§ YOUR INSTRUCTIONS
Starting with the line that holds "6cm Northern Lights", repeat each line through the last one below, exactly. Pictures stay out.

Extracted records
● ● ● ●
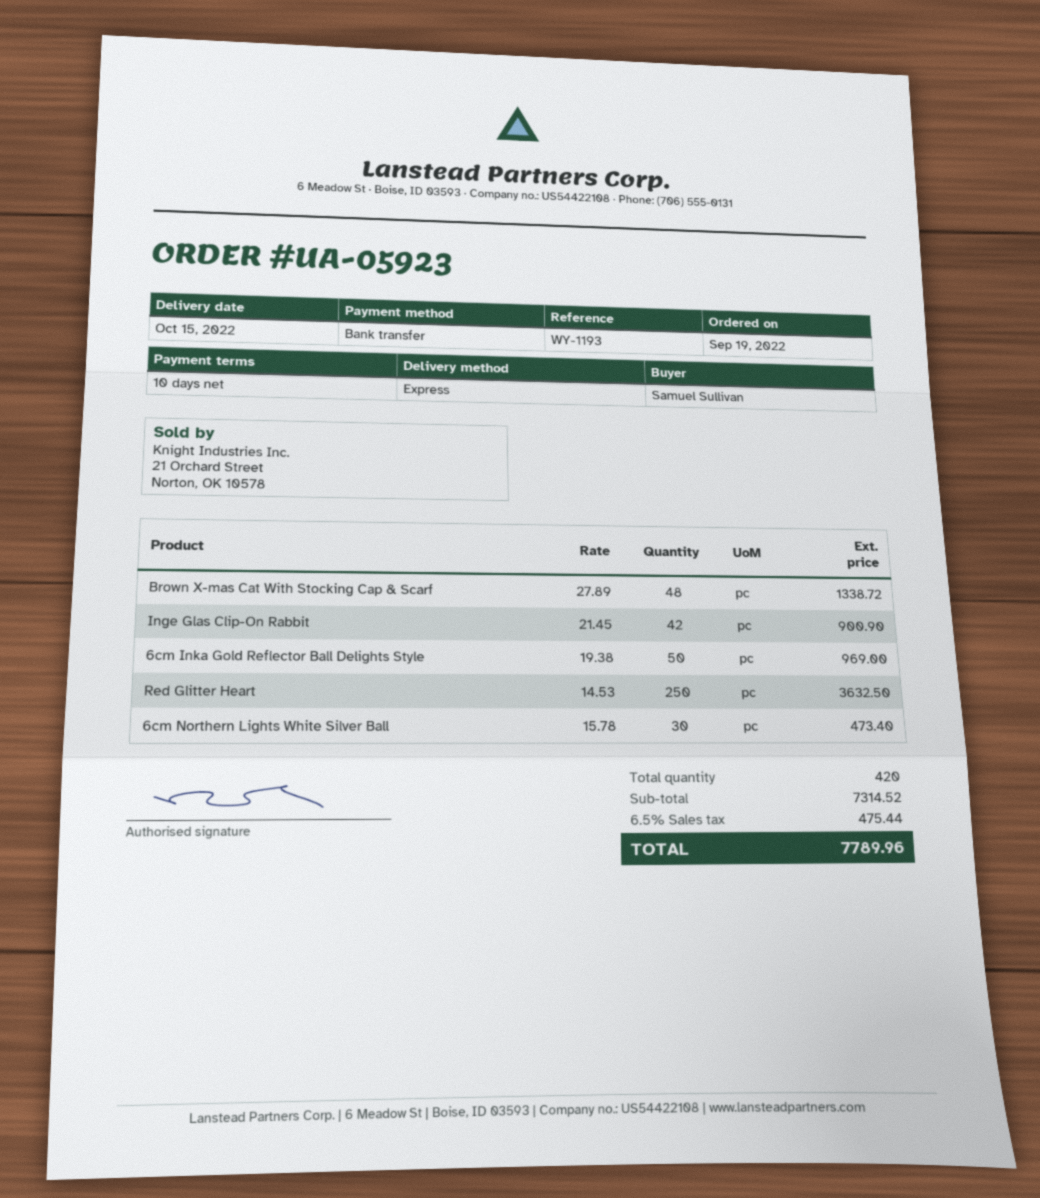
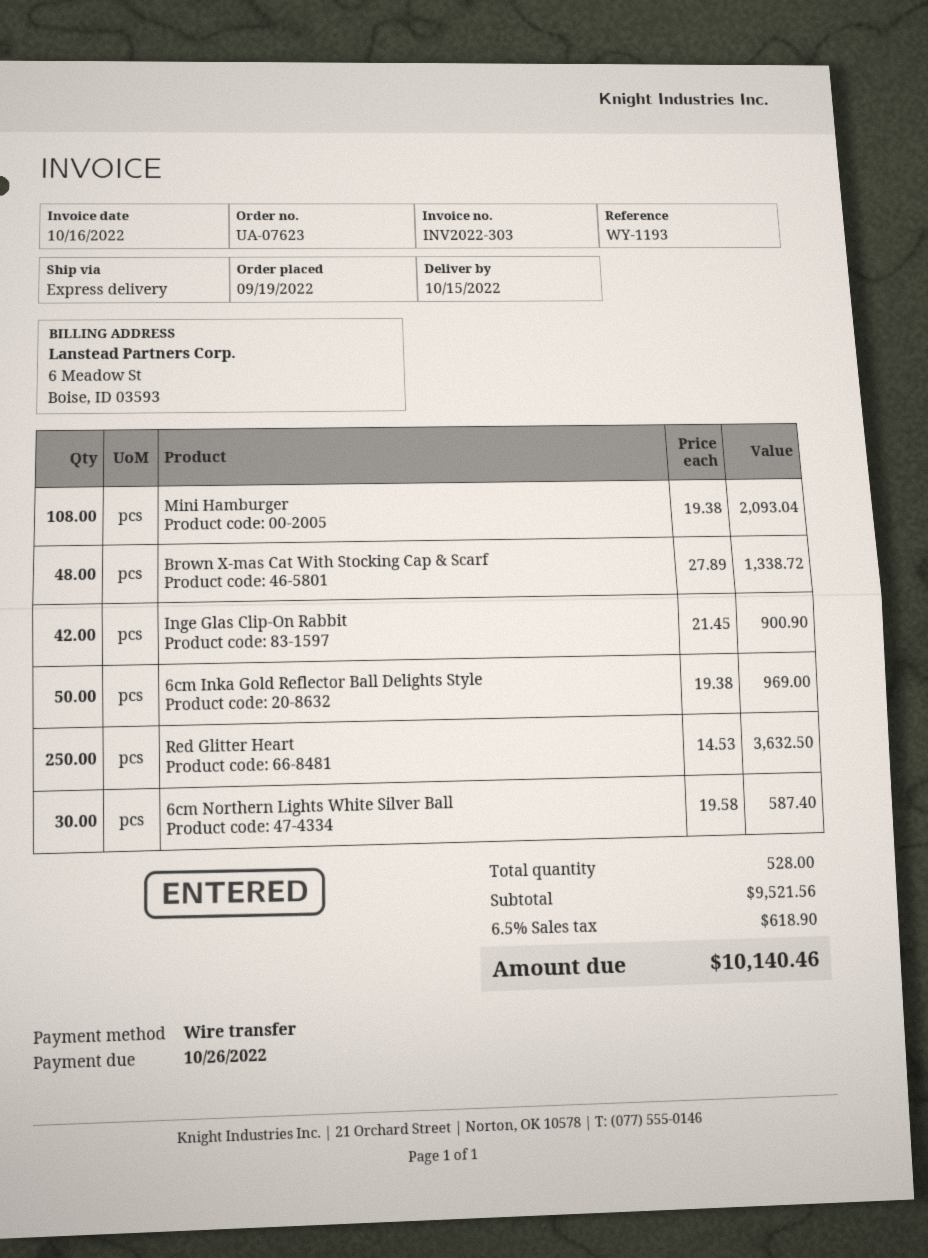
order number: UA-05923 -> UA-07623
6cm Northern Lights White Silver Ball: 30 x 15.78 = 473.40 -> 30 x 19.58 = 587.40
Mini Hamburger: none -> 108 x 19.38 = 2093.04
total quantity: 420 -> 528
subtotal: 7314.52 -> 9521.56
tax: 6.5% = 475.44 -> 6.5% = 618.90
total: 7789.96 -> 10140.46

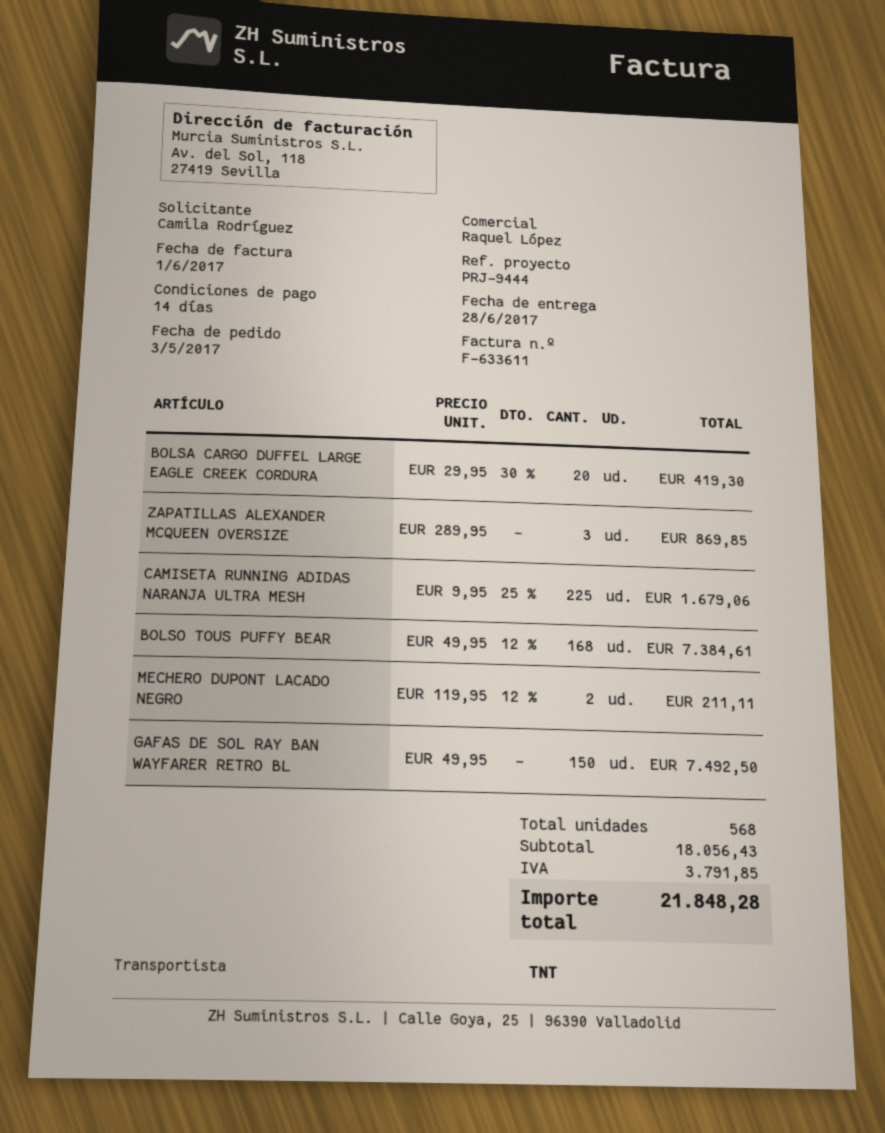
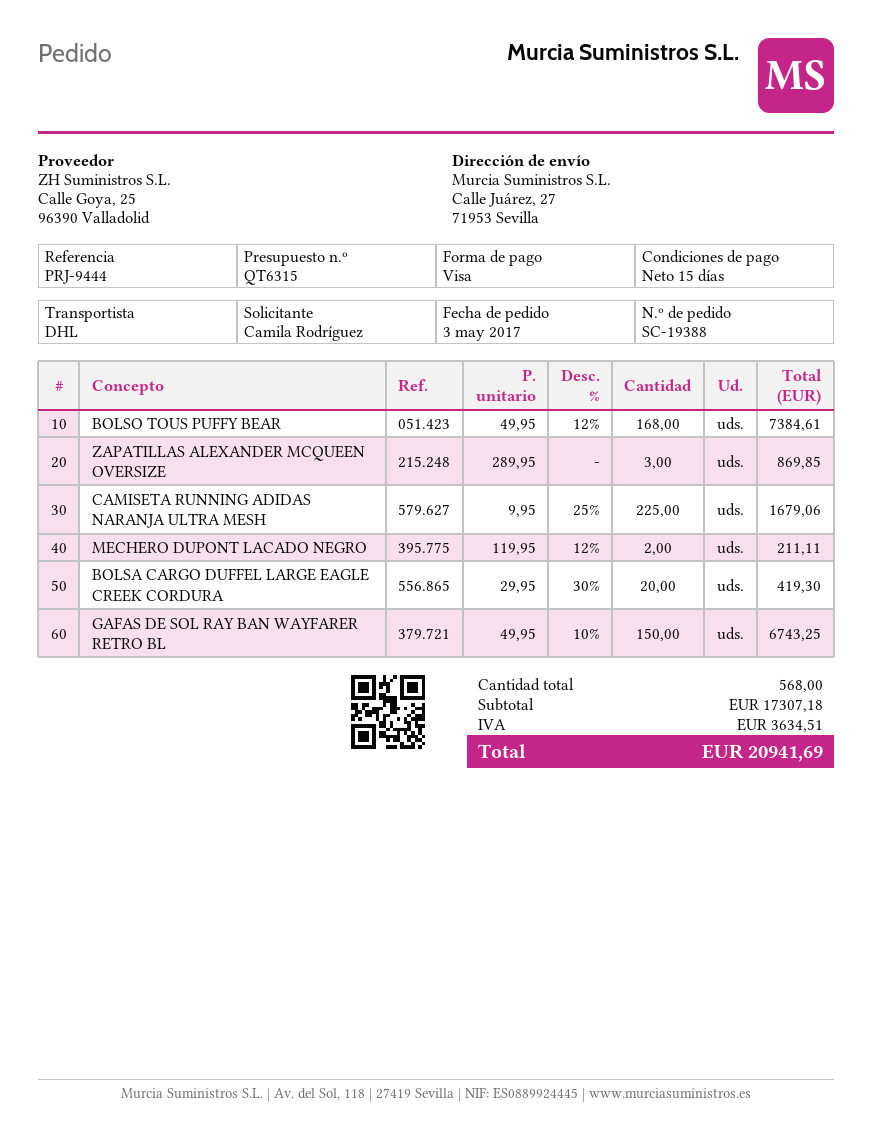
payment terms: 14 days -> 15 days
shipping method: TNT -> DHL
GAFAS DE SOL RAY BAN WAYFARER RETRO BL: 150 x 49.95 = 7492.50 -> 150 x 49.95 - 10% = 6743.25
subtotal: 18056.43 -> 17307.18
tax: 3791.85 -> 3634.51
total: 21848.28 -> 20941.69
● ● ● ●
§ ANSWER TO THE EXERCISE
6cm Northern Lights White Silver Ball: 30 x 15.78 = 473.40 -> 30 x 19.58 = 587.40
Mini Hamburger: none -> 108 x 19.38 = 2093.04
total quantity: 420 -> 528
subtotal: 7314.52 -> 9521.56
tax: 6.5% = 475.44 -> 6.5% = 618.90
total: 7789.96 -> 10140.46

payment terms: 14 days -> 15 days
shipping method: TNT -> DHL
GAFAS DE SOL RAY BAN WAYFARER RETRO BL: 150 x 49.95 = 7492.50 -> 150 x 49.95 - 10% = 6743.25
subtotal: 18056.43 -> 17307.18
tax: 3791.85 -> 3634.51
total: 21848.28 -> 20941.69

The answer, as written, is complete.